23rd April 2018
Most stock exchange indices closed the quarter in the red. Swiss bonds suffered from rising rates, resulting from synchronised global growth. Globally bonds are impacted by the change in talk by central banks (raising rates by the Fed, a more restrictive speech by the ECB). Real estate, especially in Europe, is impacted by the benefit taking of investors after an outstanding year 2017 and excellent valuations. Looking at equities, the correction 2018 comes from rising bond rates, which have accelerated beginning of the year. Furthermore, there is the 4th rate hike of the Fed since beginning 2017 and economic figures which are solid, but which are not progressing. Then there is the increased risk of trade war, especially between the US and China. The situation of the tech companies is also disturbed, especially by the companies regrouped under the acronym FAANGs, with Amazon having its fiscal model questioned and Facebook facing consequences due to illegal data collection.

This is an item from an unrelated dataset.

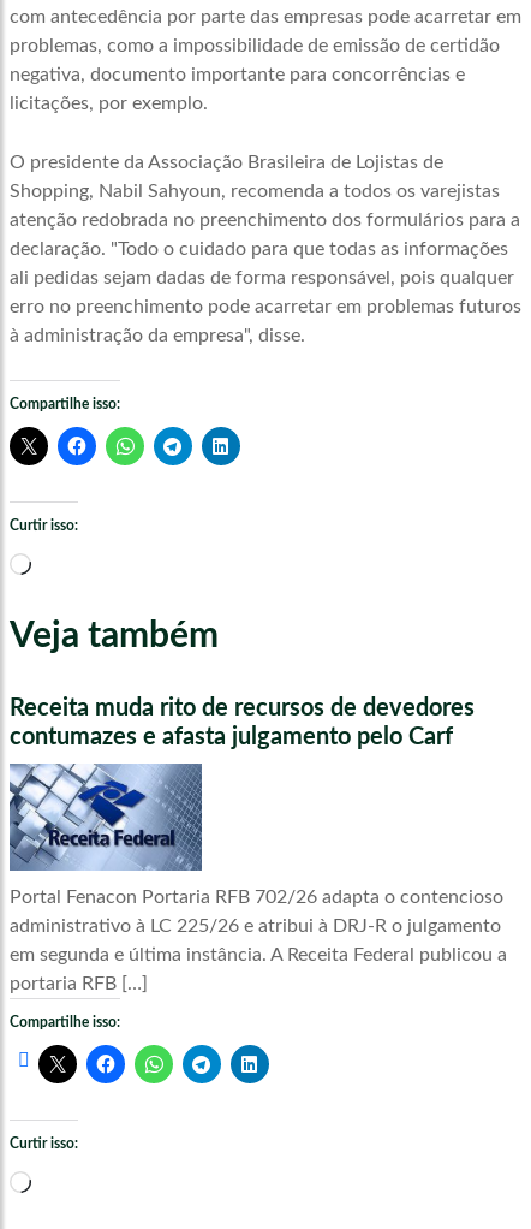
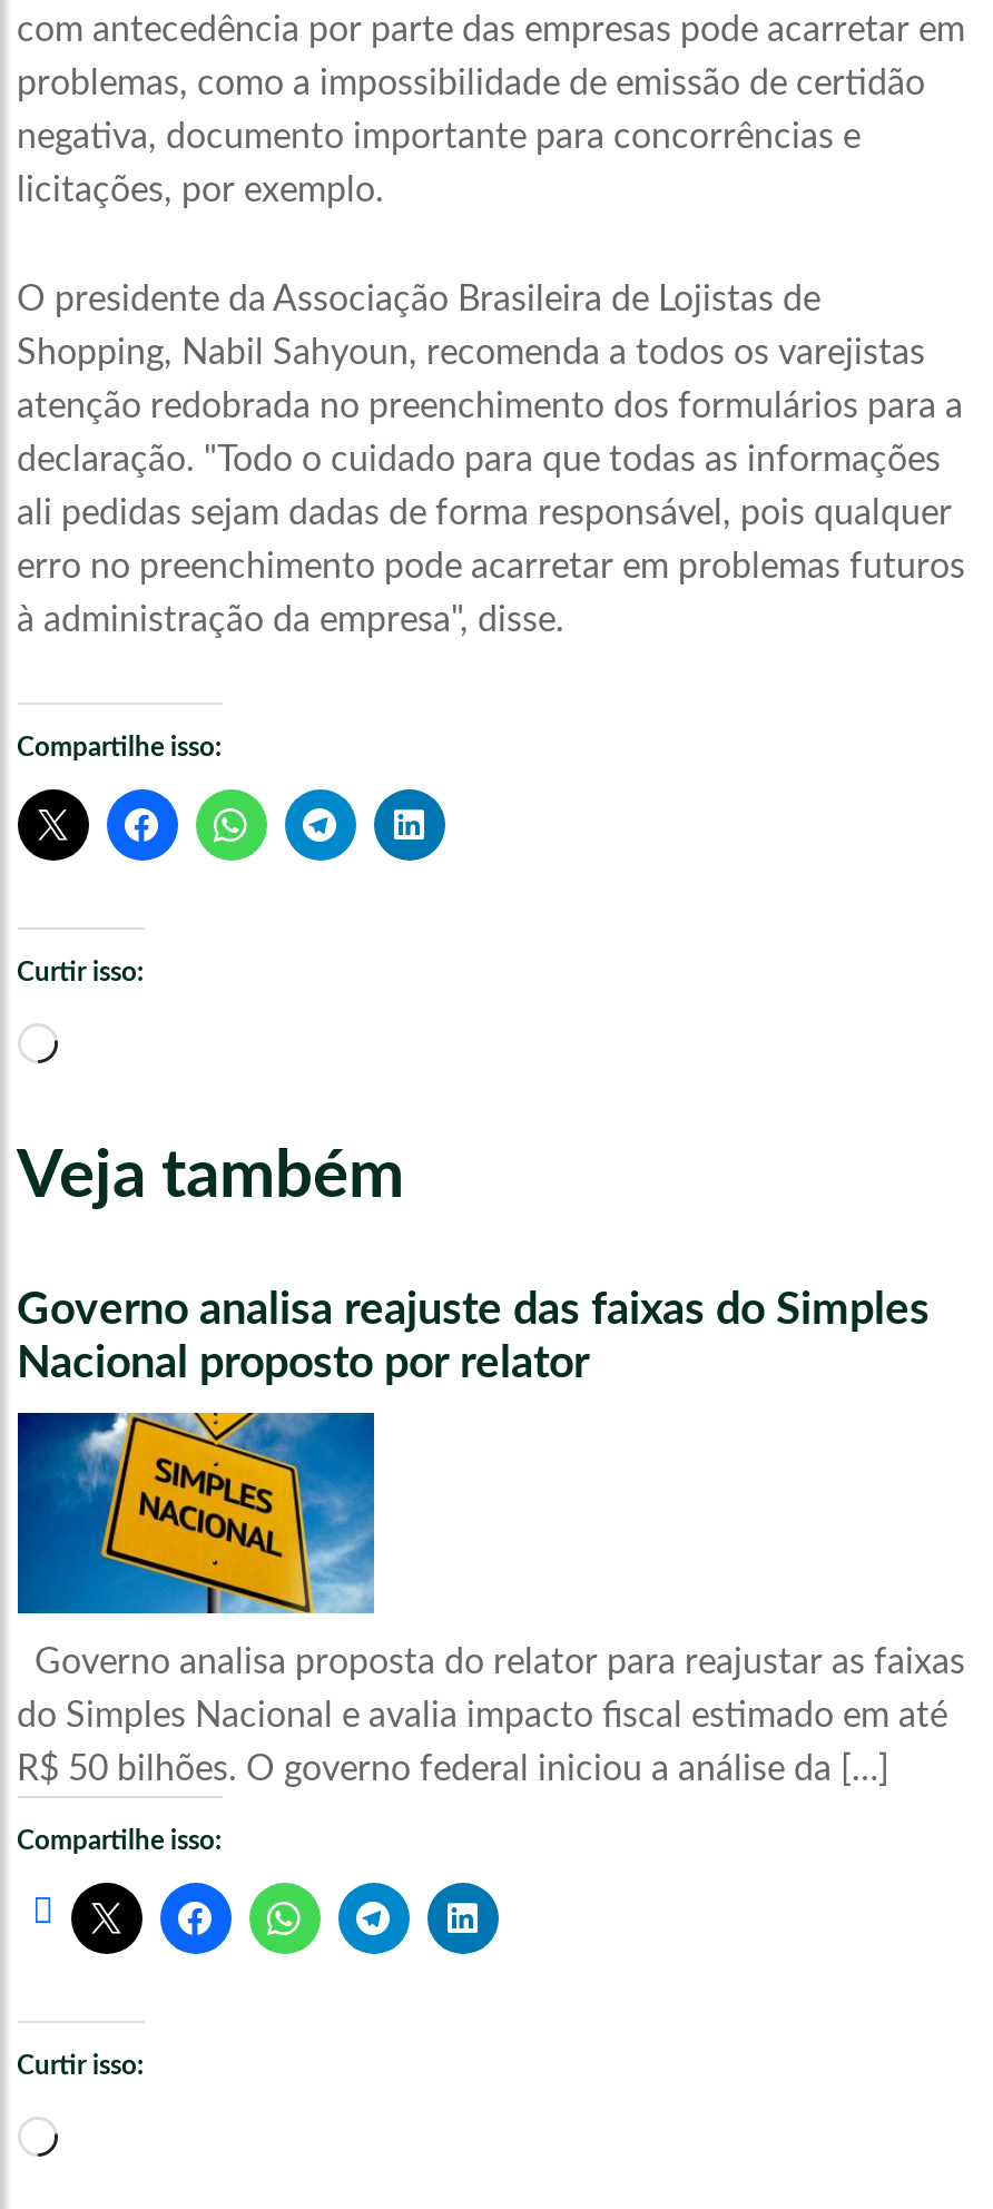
[9,696,474,749] Receita muda rito de recursos de devedores | contumazes e afasta julgamento pelo Carf -> [17,1288,930,1386] Governo analisa reajuste das faixas do Simples | Nacional proposto por relator
[8,786,506,994] [image] | Portal Fenacon Portaria RFB 702/26 adapta o contencioso | administrativo à LC 225/26 e atribui à DRJ-R o julgamento | em segunda e última instância. A Receita Federal publicou a | portaria RFB […] -> [16,1411,965,1787] [image] | Governo analisa proposta do relator para reajustar as faixas | do Simples Nacional e avalia impacto fiscal estimado em até | R$ 50 bilhões. O governo federal iniciou a análise da […]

We believe the correction of equities is welcome as after a strong beginning of the year, they come back to evaluation levels close to their historical means. As illustrated by Swiss equities, by cumulating the loss of about 5% with the expected earnings forecasted for 2018, Swiss equities trade close to a level of P/E of 16x. With an increased volatility compared to last year, active management remains essential, with a stringent stock selection of defensive quality companies, offering regular growth of profits over the long term.